The reason socialist nations, in the long run, have the most inequality is really very simple – the political elite have all the power concentrated into their hands, and are just as apt to use it to benefit themselves, rather than anyone else, as would be the economic elite in a free market. In a free market, economic power is widely distributed. Even the CEO of the largest corporation can only control that one corporation, but the dictator of a equalitarian society can control everything. Unless you believe that political self interest is somehow nobler than economic self interest, in the long run you would prefer free markets.

I am of course speaking in extremes, with equalitarianism on one end and libertarianism on the other. Most people want to be somewhere in the middle. Hell – I’m not an extremist; I want to be somewhere in the middle. But I have never heard from the left a discussion about what the proper point on that scale is. I have never heard an equalitarian say, “We have regulated enough and can now stop.” I have never heard an equalitarian say, “Government should not fix that,” to any issue that has ever come up. They push for a direction on the scale rather than some point in the middle.

In some sense, we are all relatively extreme on this scale, for we differ on the most fundamental question of all: is the role of government to maximize the liberty of all of society, or to maximize the equality of all of society? One side wants freedom, and the other wants control.

We cannot have both.

What is also interesting is that even the most fervent believer in equalitarianism wants to be free. I have in fact never met someone who does not want to be free. It is everyone else that these people want to control; never themselves. The equalitarian is as such always a little Stalin, or a little Mao, wanting not only to see society controlled, but wanting also to be one of the ones controlling it. The fact that this does not make them equal to everyone else is somehow lost on them.

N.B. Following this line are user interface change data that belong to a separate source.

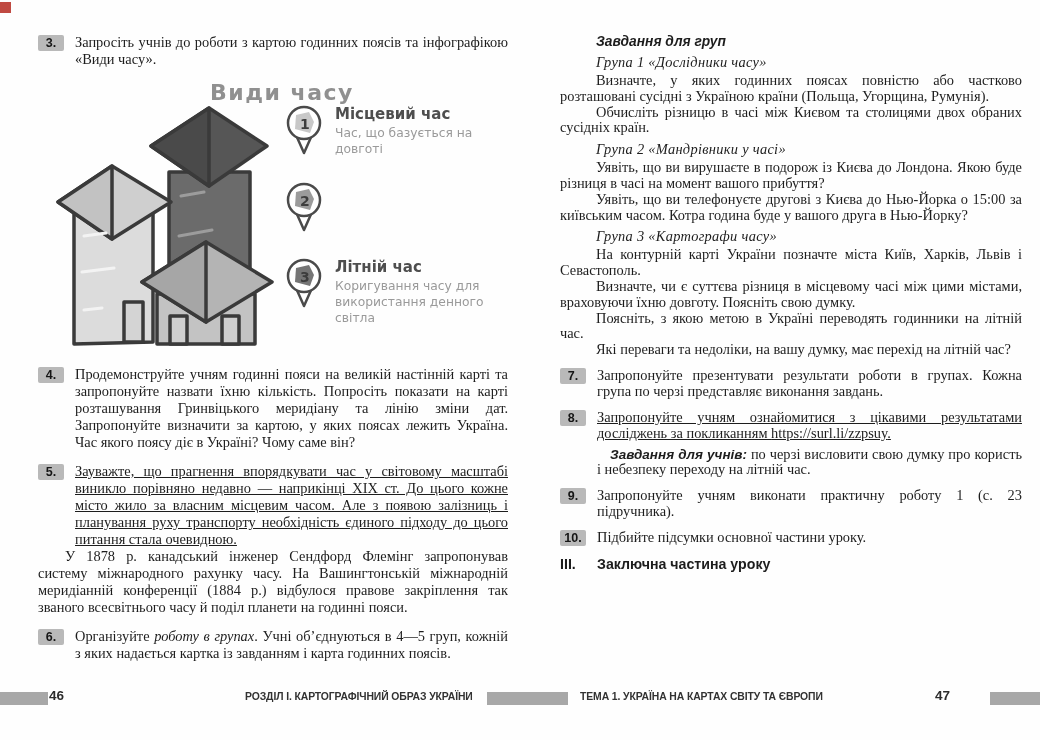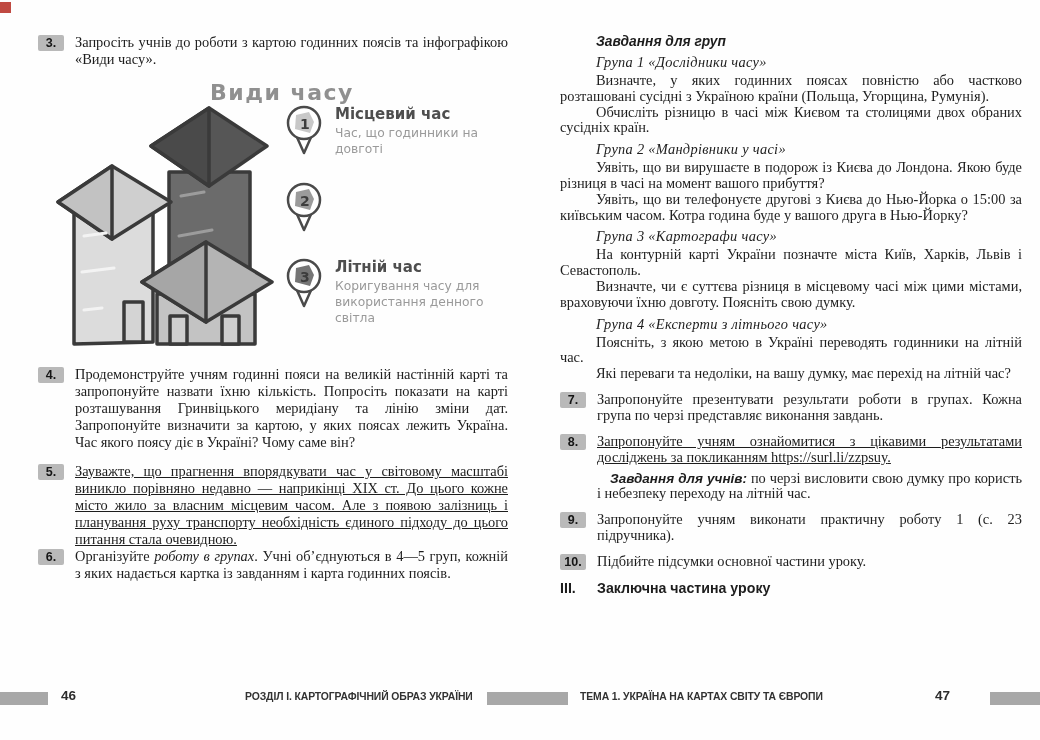--- a/index.html
+++ b/index.html
@@ -141,7 +141,7 @@
         </svg>
         <div>
           <div class="leg-title">Місцевий час</div>
-          <div class="leg-desc">Час, що годинники на довготі</div>
+          <div class="leg-desc">Час, що базується на довготі</div>
         </div>
       </div>
 

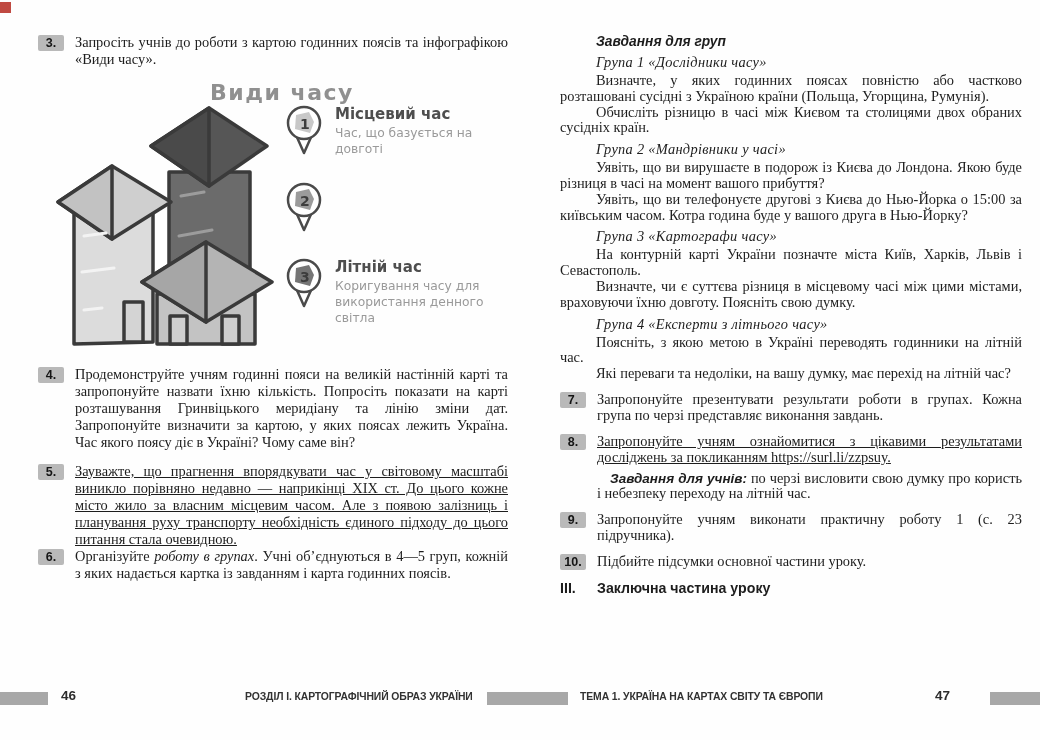--- a/index.html
+++ b/index.html
@@ -210,7 +210,6 @@
     </div>
 
     <div>
-      <div class="group-heading">Група 4 «Експерти з літнього часу»</div>
       <p class="rp">Поясніть, з якою метою в Україні переводять годинники на літній час.</p>
       <p class="rp">Які переваги та недоліки, на вашу думку, має перехід на літній час?</p>
     </div>

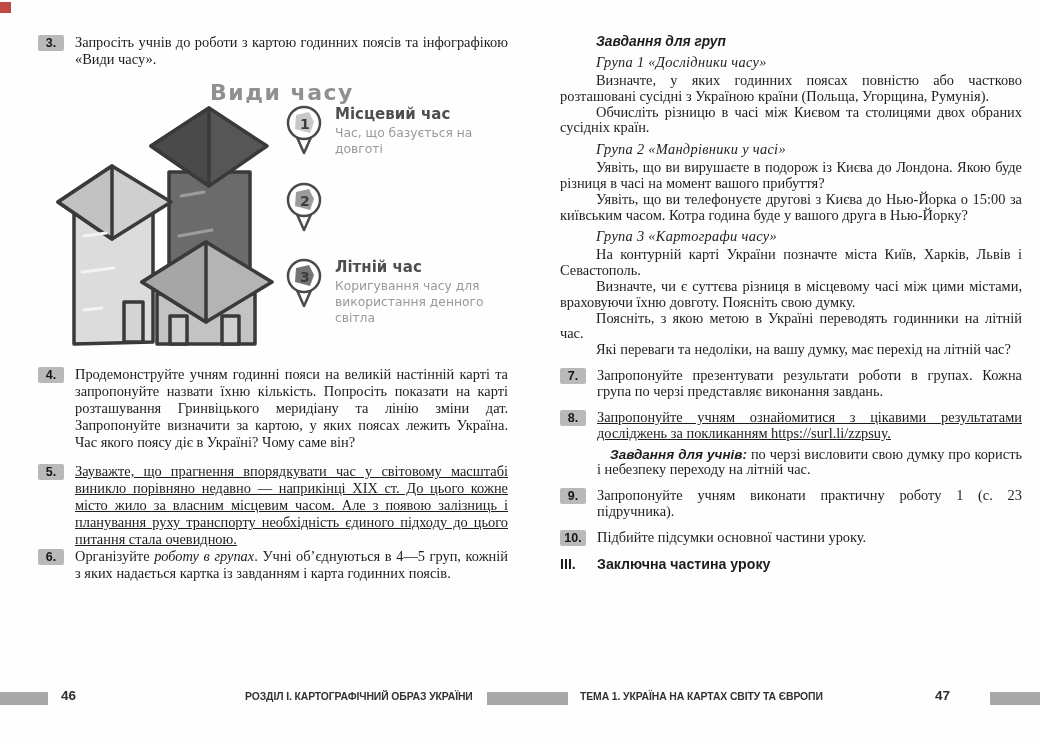--- a/index.html
+++ b/index.html
@@ -178,6 +178,7 @@
     <p class="hang" style="margin-bottom:0;text-decoration:underline;">
       <span class="badge">5.</span><span>Зауважте, що прагнення впорядкувати час у світовому масштабі виникло порівняно недавно — наприкінці XIX ст. До цього кожне місто жило за власним місцевим часом. Але з появою залізниць і планування руху транспорту необхідність єдиного підходу до цього питання стала очевидною.</span>
     </p>
+    <p class="cont">У 1878 р. канадський інженер Сендфорд Флемінг запропонував систему міжнародного рахунку часу. На Вашингтонській міжнародній меридіанній конференції (1884 р.) відбулося правове закріплення так званого всесвітнього часу й поділ планети на годинні пояси.</p>
   </div>
 
   <p class="hang">

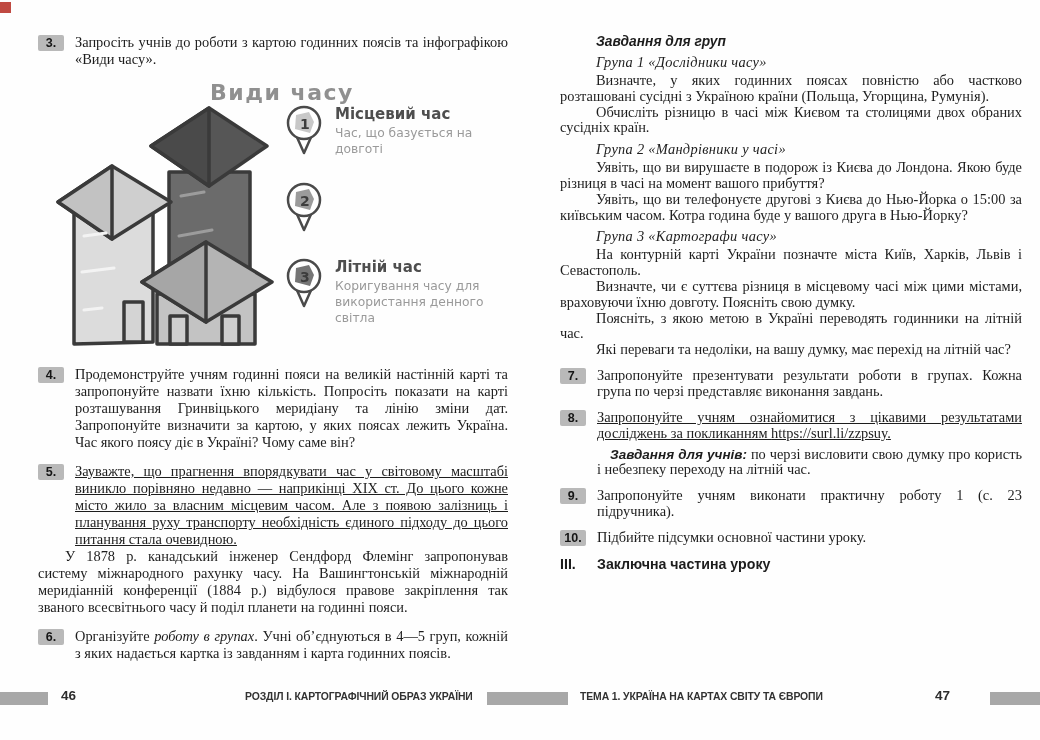--- a/index.html
+++ b/index.html
@@ -85,7 +85,7 @@
     position:absolute;top:688px;font-family:"Liberation Sans",sans-serif;
     font-weight:bold;font-size:13.5px;color:#2c2c2c;
   }
-  .fpage-left{left:61px;}
+  .fpage-left{left:49px;}
   .fpage-right{left:935px;}
   .fsection{
     position:absolute;top:691px;font-family:"Liberation Sans",sans-serif;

Libertarians are equalitarians as well, but in a very different way. We want people to be equal under the law, but to be free to live their lives without government interference, beyond having their liberty secured against those who would coerce them into doing things they do not want to do. Equality under the law is very different than equality in outcomes, and in fact you cannot create equality in outcomes unless you treat people very differently under the law. Furthermore, if you want a society in which people are treated differently under the law, someone, or some group, will have to decide how to apply the law to different people, and this group will by definition be above the law. There is nothing equal about that.

Those who claim to put equality over liberty are either naive, or they, if they are honest, do not believe in equality at all, but want to be in the group that is above the law and in charge of others. These people do not want to eliminate the rich so much as they want to replace it, such that they can enrich themselves.

And they claim the moral high ground, as crazy as that sounds.

Freedom is the only form of equality that ever has, or ever could, exist, and it is high time for those who still love the promise this nation is supposed to stand for, to take the moral high ground back, and tell the socialists that their time is done.

Our motto must be the same as that of Patrick Henry, so long ago: “Give me Liberty, or give me death.”

Incidentally, I am trying something new on this post. Instead of copying it and pasting it into different groups as separate posts, I am sharing it from my home page into different groups. Hopefully this will make it easier to share, for those who may want to do so.